Vom Horror der Philosophie. Ein Essay zu Friedrich Nietzsches 175. Geburtstag
von Eike Brock (Bochum)
„Mein heutiges Leben ist alles andere als glücklich, aber durch die Antidepressiva habe ich einen Boden unter den Füßen.“
(Jamie Morton in Stephen Kings Revival)
I. Trudeln mit Descartes
In René Descartes’ Meditationes de prima philosophia (1641) ist es besonders augenfällig: Die Philosophie – ich schere hier Vielgestaltiges großzügig über einen Kamm – verfügt über ein ausgezeichnetes Talent: Sie ist in der Lage, dem Menschen sogar dann den Boden unter den Füßen wegzuziehen, wenn sie eigentlich angetreten ist, um ein stabiles Fundament zu errichten, auf dem sich bauen lässt.

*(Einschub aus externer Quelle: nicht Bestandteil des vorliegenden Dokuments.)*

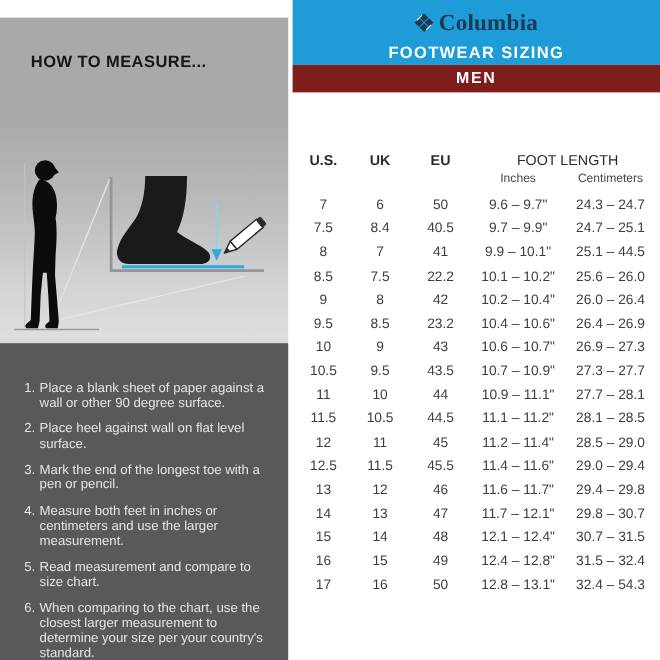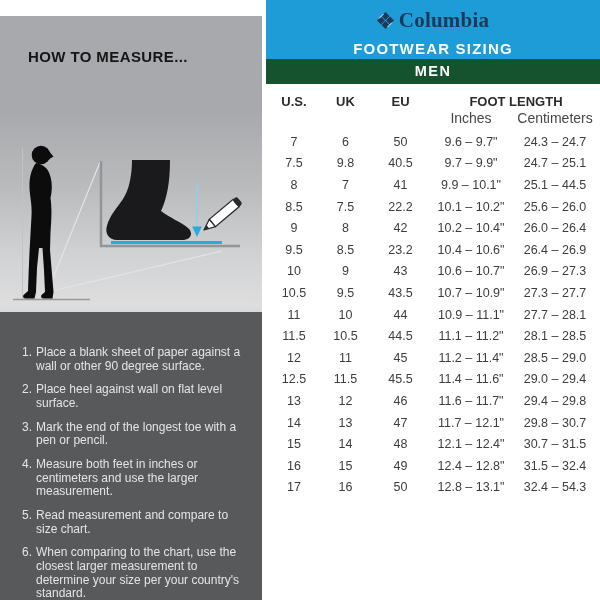--- a/index.html
+++ b/index.html
@@ -28,7 +28,7 @@
   .brand{font-family:"Liberation Serif",serif;font-weight:700;font-size:21px;
          color:#1c3a57;letter-spacing:.2px;}
   .fw-title{font-size:15px;font-weight:800;color:#ffffff;letter-spacing:1.2px;margin-top:7px;}
-  .men-bar{height:25px;line-height:25px;background:#14532d;color:#fff;text-align:center;
+  .men-bar{height:25px;line-height:25px;background:#7f1d1d;color:#fff;text-align:center;
            font-size:14.5px;font-weight:800;letter-spacing:1.5px;}
 
   .size-table{padding-top:8px;}

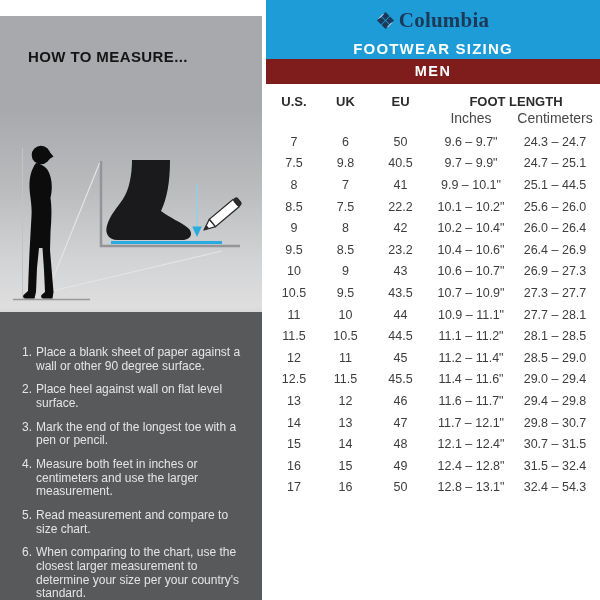--- a/index.html
+++ b/index.html
@@ -32,7 +32,7 @@
            font-size:14.5px;font-weight:800;letter-spacing:1.5px;}
 
   .size-table{padding-top:8px;}
-  .tgrid{display:grid;grid-template-columns:56px 47px 63px 78px 90px;}
+  .tgrid{display:grid;grid-template-columns:56px 47px 63px 78px 90px;margin-top:44px;}
   .thead-main{height:17px;align-items:end;}
   .th{font-size:13px;font-weight:700;color:#2b2b2d;text-align:center;}
   .th-group{grid-column:4 / 6;font-size:13px;font-weight:700;color:#2b2b2d;text-align:center;}

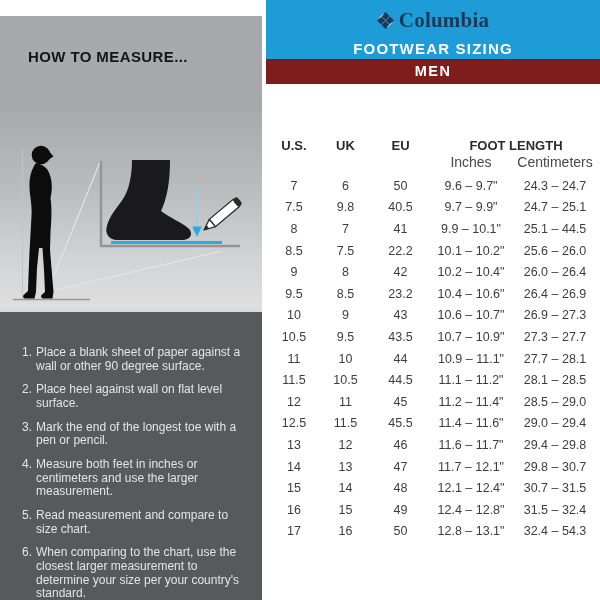--- a/index.html
+++ b/index.html
@@ -35,7 +35,7 @@
   .tgrid{display:grid;grid-template-columns:56px 47px 63px 78px 90px;margin-top:44px;}
   .thead-main{height:17px;align-items:end;}
   .th{font-size:13px;font-weight:700;color:#2b2b2d;text-align:center;}
-  .th-group{grid-column:4 / 6;font-size:13px;font-weight:700;color:#2b2b2d;text-align:center;}
+  .th-group{grid-column:4 / 6;font-size:13px;font-weight:400;color:#2b2b2d;text-align:center;}
   .thead-sub{height:16px;align-items:center;margin-top:1px;}
   .th-sub{font-size:14px;font-weight:400;color:#47474a;text-align:center;}
   .tbody{margin-top:5px;}

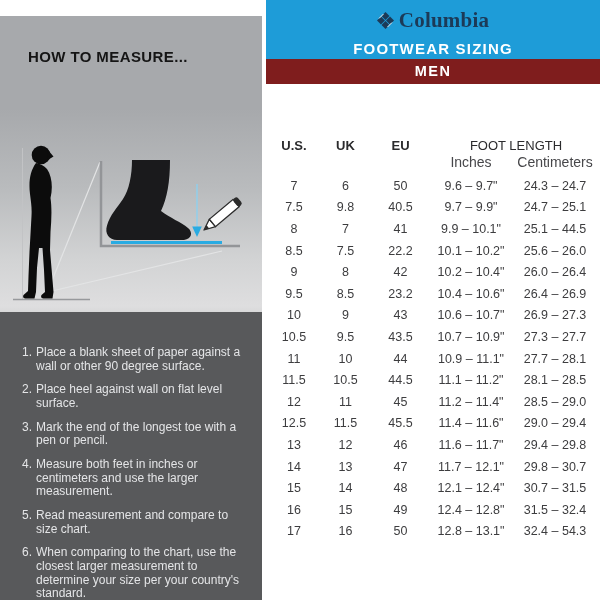--- a/index.html
+++ b/index.html
@@ -37,7 +37,7 @@
   .th{font-size:13px;font-weight:700;color:#2b2b2d;text-align:center;}
   .th-group{grid-column:4 / 6;font-size:13px;font-weight:400;color:#2b2b2d;text-align:center;}
   .thead-sub{height:16px;align-items:center;margin-top:1px;}
-  .th-sub{font-size:14px;font-weight:400;color:#47474a;text-align:center;}
+  .th-sub{font-size:11px;font-weight:400;color:#47474a;text-align:center;}
   .tbody{margin-top:5px;}
   .trow{display:grid;grid-template-columns:56px 47px 63px 78px 90px;height:21.6px;
         align-items:center;}

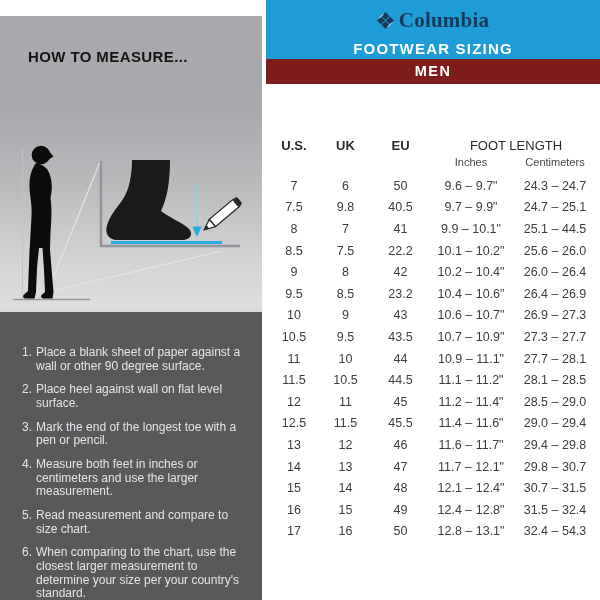--- a/index.html
+++ b/index.html
@@ -182,7 +182,7 @@
           </div>
           <div class="trow">
             <div class="tcell">7.5</div>
-            <div class="tcell">9.8</div>
+            <div class="tcell">8.4</div>
             <div class="tcell">40.5</div>
             <div class="tcell">9.7 – 9.9"</div>
             <div class="tcell">24.7 – 25.1</div>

Genau genommen handelt es sich natürlich nicht um ein Talent, sondern eher um eine unheilvolle Konsequenz, die sich daraus ergibt, dass die Philosophie als begründende Wissenschaft den Dingen auf den Grund geht. Spätestens seitdem Gott verstorben ist,[1] stoßen Philosophinnen und Philosophen bei ihren Ergründungen regelmäßig auf Abgründe, in die sie manchmal auch hinabstürzen. Ebenso wäre es auch Descartes ergangen, der freilich noch ein Zeitgenosse Gottes war, den er aber während seiner Überlegungen zunächst ausklammerte. Hätte Descartes an einem bestimmten Punkt seines Nachdenkens unter Aufbietung aller Magie seines beeindruckenden Verstandes nicht vermittels gleich zweier scharfsinniger, letztlich dann aber doch nicht vollständig überzeugender Gottesbeweise doch wieder Gott aus dem Hut gezaubert, so wäre er gewiss gefallen.